For those thinking this lawsuit arises from the recent ban on flavored vape products, it does not. The events at issue occurred in October 2017 but the lawsuit was not filed until October 2019. Questions for the Oregon retailer include: Do you have product liability insurance? Did you have coverage during the applicable period (occurrence v. claims-made)? When, if at all, did you tender the claim to your insurer?

What ought you do?

First—have insurance.

Second—at the outset of any business dispute consider whether the loss may potentially be covered by insurance. This is not usually an enjoyable experience, as Jonathan pointed out, given the labyrinth of policy language, endorsements, exclusions, and exceptions to exclusions. As someone who has represented numerous insureds in disputes with their commercial general liability and other policies, my advice is to tender any potentially covered claim to your insurer ASAP. And I mean do it immediately after the loss or as soon as you become aware of the potential of a claim so that your insurer cannot argue you did not timely tender the claim. Your policy will spell out the how and when of tendering.
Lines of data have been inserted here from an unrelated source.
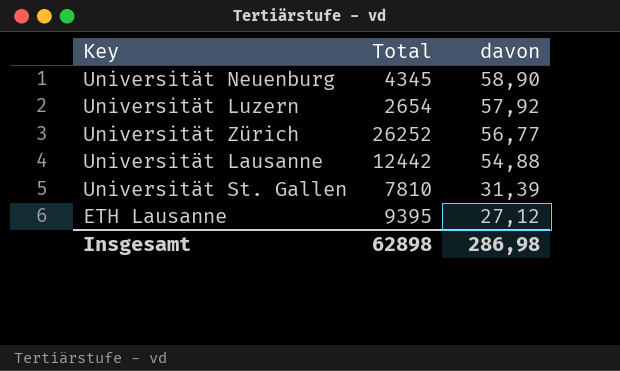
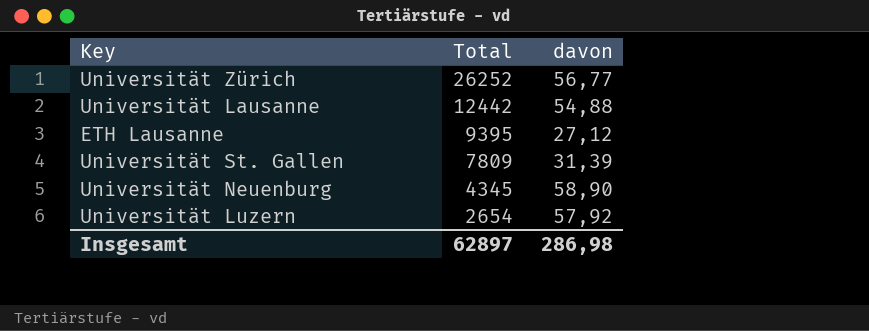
row order: davon descending -> Total descending
Universität St. Gallen | Total: 7810 -> 7809
Insgesamt | Total: 62898 -> 62897

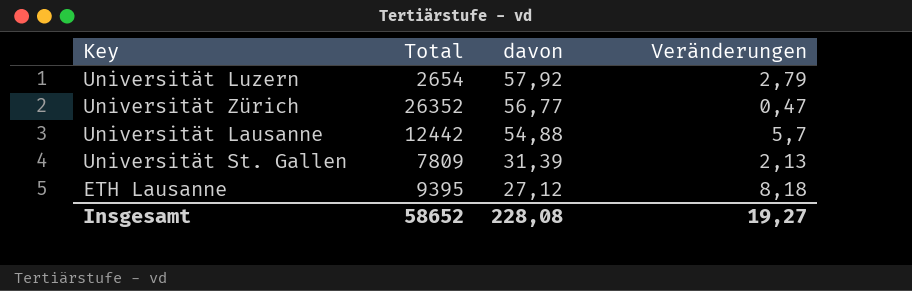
row order: Total descending -> davon descending
column Veränderungen | position: none -> 4
row Universität Neuenburg: 4345 | 58,90 -> none
Universität Zürich | Total: 26252 -> 26352
Insgesamt | Total: 62897 -> 58652
Insgesamt | davon: 286,98 -> 228,08

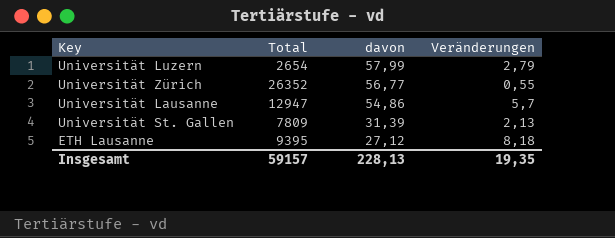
Universität Luzern | davon: 57,92 -> 57,99
Universität Zürich | Veränderungen: 0,47 -> 0,55
Universität Lausanne | Total: 12442 -> 12947
Universität Lausanne | davon: 54,88 -> 54,86
Insgesamt | Total: 58652 -> 59157
Insgesamt | davon: 228,08 -> 228,13
Insgesamt | Veränderungen: 19,27 -> 19,35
Third—review the insurers coverage position with a coverage attorney if the insurers denial or reservation seems at all tenuous. After you tender a potential claim, the insurer will provide its own coverage analysis and either accept coverage, decline coverage, or accept coverage subject to a reservation of rights. The insured then has the option of disputing the insurer’s coverage analysis and this is where a careful reading of your policy is just the first step. Determining whether to challenge an insurer’s coverage position requires insureds to evaluate policy language in light of general insurance law principles of the insureds jurisdiction as well as relevant case law interpreting terms within different kinds of policies. Insureds should remember that the duty to defend is broader than the duty to indemnify and that ambiguities in policies are resolved in favor of the insured. Nonetheless, insurers often find reasons to decline coverage and your coverage attorney may help you gain leverage and reach an agreement with your insurer regarding defense and/or indemnity.

Fourth—consider commencing a declaratory judgment action. The purpose of the action is to have the court “declare” whether or not the facts alleged in a complaint give rise to a duty to defend and/or whether or not the insurer must indemnify its insured’s loss. This is usually a last resort but it may be necessary in some circumstances.